There are certain patterns of thinking that are identified as distress causing, these negative forms of thinking are called thought distortions. David Burns identifies 12 types of thought distortions:
1. All Or Nothing Thinking
You see things in black and white categories. An average or above average performance is not acceptable. This form of thinking develops mostly from school and media pressure to be perfect and high performing achievers. While this kind of thinking may be helpful when an individual selects a particular goal and goes after it, it can be disastrous when the individual seeks perfection in every area of life. If the performance falls short of perfect, the person sees himself /herself as a total failure.
2. Over Generalization
You see a single negative event as a never-ending pattern of defeat. The person thinks that a failed job interview or low performance in an exam means the end of the world and that they are no longer capable of achieving anything worthwhile.
3. Negative Mental Filter
You pick out a single negative detail and dwell on it exclusively so that your vision of all reality becomes darkened, like the drop of ink that discolors the entire beaker of water. This type of thinking usually destroys relationships with other people. The person tends to have an eye out for the negative aspect in every situation and they can ignore all the positive aspects in their life. This kind of thinking robs their personal energy.
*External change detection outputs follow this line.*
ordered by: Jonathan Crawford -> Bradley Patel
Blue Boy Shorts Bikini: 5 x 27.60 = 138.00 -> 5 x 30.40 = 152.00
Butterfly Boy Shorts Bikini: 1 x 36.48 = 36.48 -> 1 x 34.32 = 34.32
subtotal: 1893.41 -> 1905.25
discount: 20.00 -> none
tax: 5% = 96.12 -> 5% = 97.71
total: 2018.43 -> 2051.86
4. Disqualifying the Positive
You reject positive experiences by insisting they “don’t count” for some reason or other. You maintain a negative belief that is contradicted by your everyday experiences.
5. Jumping to Negative Conclusions
You make a negative interpretation even though there are no definite facts that convincingly support your conclusion.
6. Mind Reading
You arbitrarily conclude that someone is reacting negatively to you and don’t bother to check it out.
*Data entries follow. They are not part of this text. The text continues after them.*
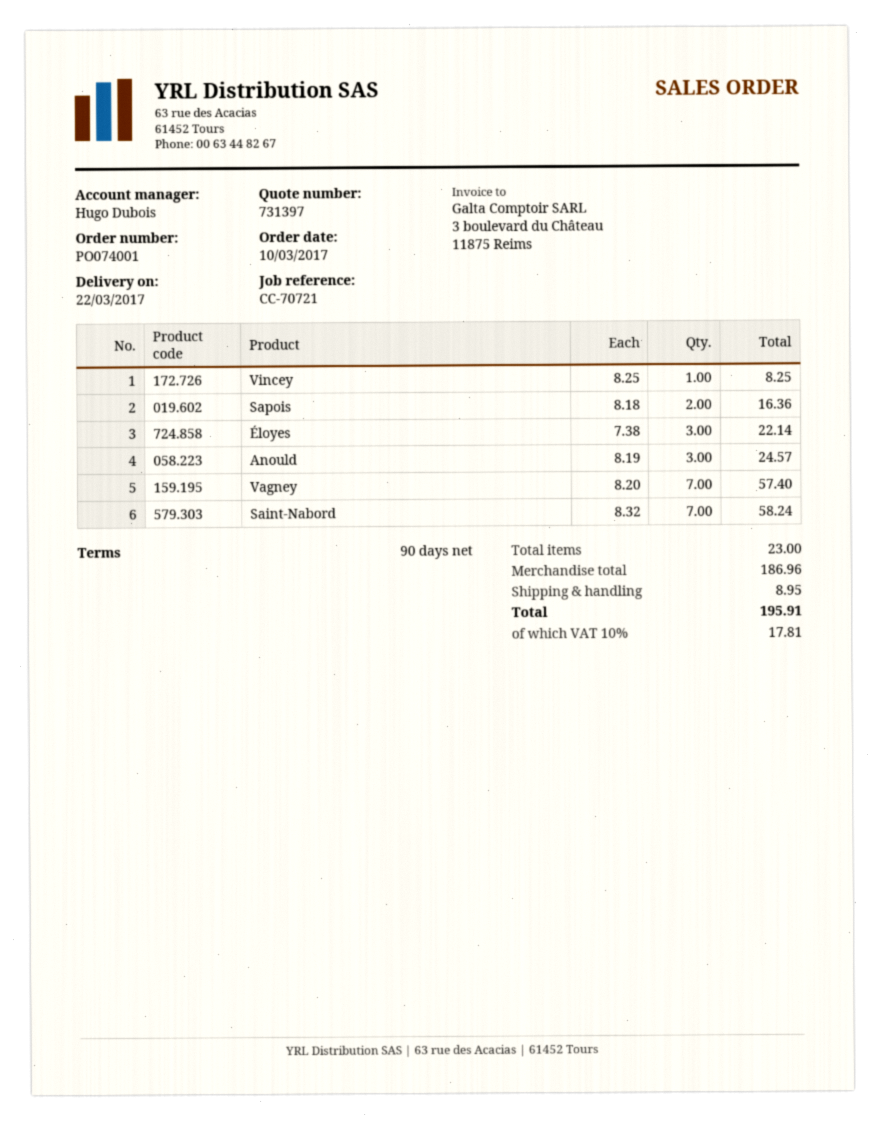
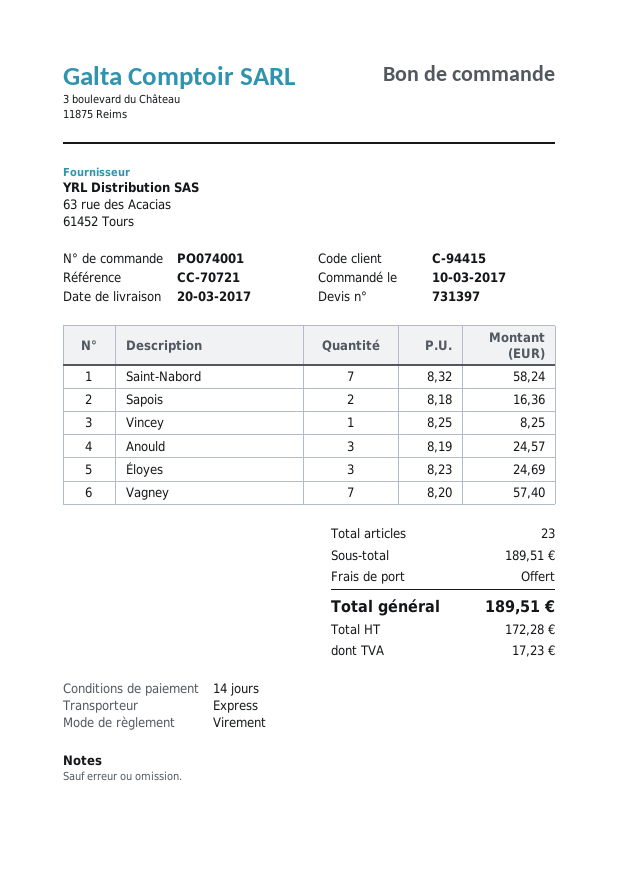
delivery date: 2017-03-22 -> 2017-03-20
payment terms: 90 days -> 14 days
Éloyes: 3 x 7.38 = 22.14 -> 3 x 8.23 = 24.69
subtotal: 186.96 -> 189.51
shipping: 8.95 -> 0.00
tax: 17.81 -> 17.23
total: 195.91 -> 189.51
7. The Fortune Teller Error
You anticipate that things will turn out badly and feel convinced that your prediction is an already established fact.
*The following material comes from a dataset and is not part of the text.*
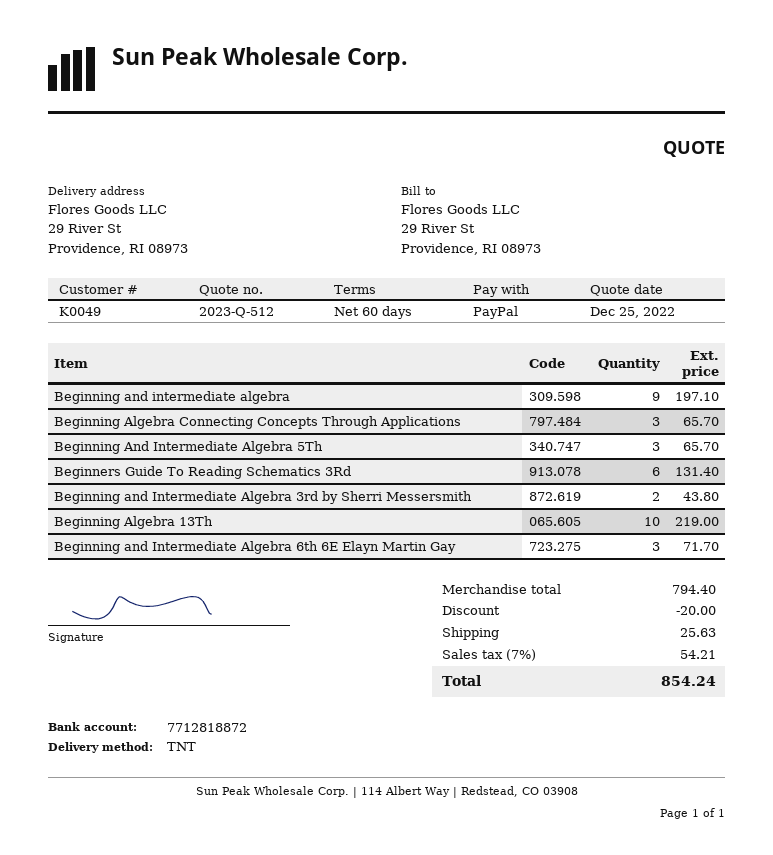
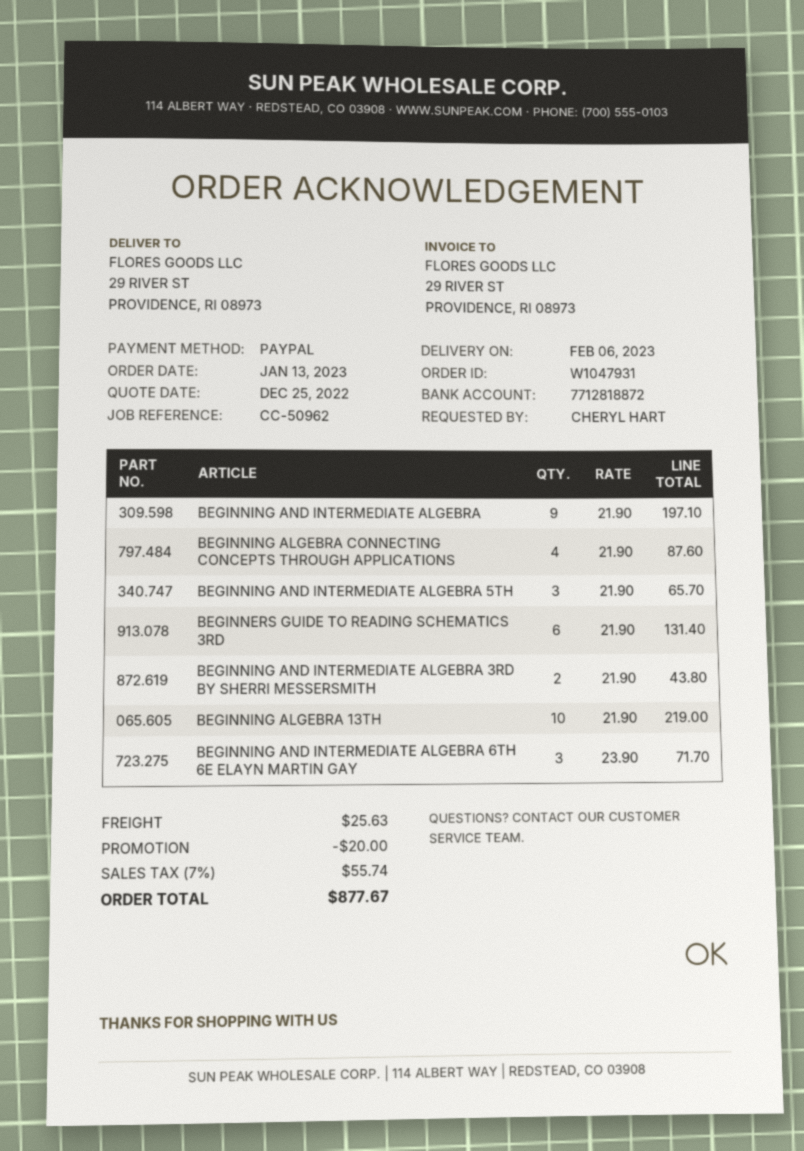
Beginning Algebra Connecting Concepts Through Applications: 3 for 65.70 -> 4 for 87.60
tax: 7% = 54.21 -> 7% = 55.74
total: 854.24 -> 877.67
8. Magnification (Catastrophizing) or Minimization
You exaggerate the importance of things (such as your goof-up or someone else’s achievement), or you inappropriately shrink things until they appear tiny (your own desirable qualities or the other fellow’s imperfections). This is also called the “binocular trick.”
9. Emotional Reasoning
You assume that your negative emotions necessarily reflect the way things really are: “I feel it, therefore it must be true.”
10. Should Statements
You try to motivate yourself with “shoulds and shouldn’ts,” as if you had to be whipped and punished before you could be expected to do anything. “Musts” and “oughts” are also offenders. The emotional consequence is guilt. When you direct should statements toward others, you feel anger, frustration, and resentment.
11. Labeling and Mislabeling
This is an extreme form of over-generalization. Instead of describing your error, you attach a negative label to yourself: “I’m a loser.” When someone else’s behavior rubs you the wrong way, you attach a negative label to him, “He’s a damn louse.” Mislabeling involves describing an event with language that is highly coloured and emotionally loaded.
You see yourself as the cause of some negative external event for which, in fact, you were not primarily responsible.
These elements were discussed in great detail by Dr. David Burns in his book, Feeling Good Therapy,
Cognitive behaviour therapy adopts most of these principles to help the patient overcome their negativity, depression and anxiety.
There is accumulating evidence for the effectiveness of CBT, magnetic resonance imaging (MRI) and PET scanning have shown increases in blood flow and metabolic activity in the frontal cortex, limbic
structures, caudate, and thalamus, with a trend toward right-sided predominance which means that it increases the patient's thinking skills and also their intuition.
Patients who learn to eliminate negative filters feel good about themselves and develop a healthy self-esteem, they are able to view life events objectively and make good decisions.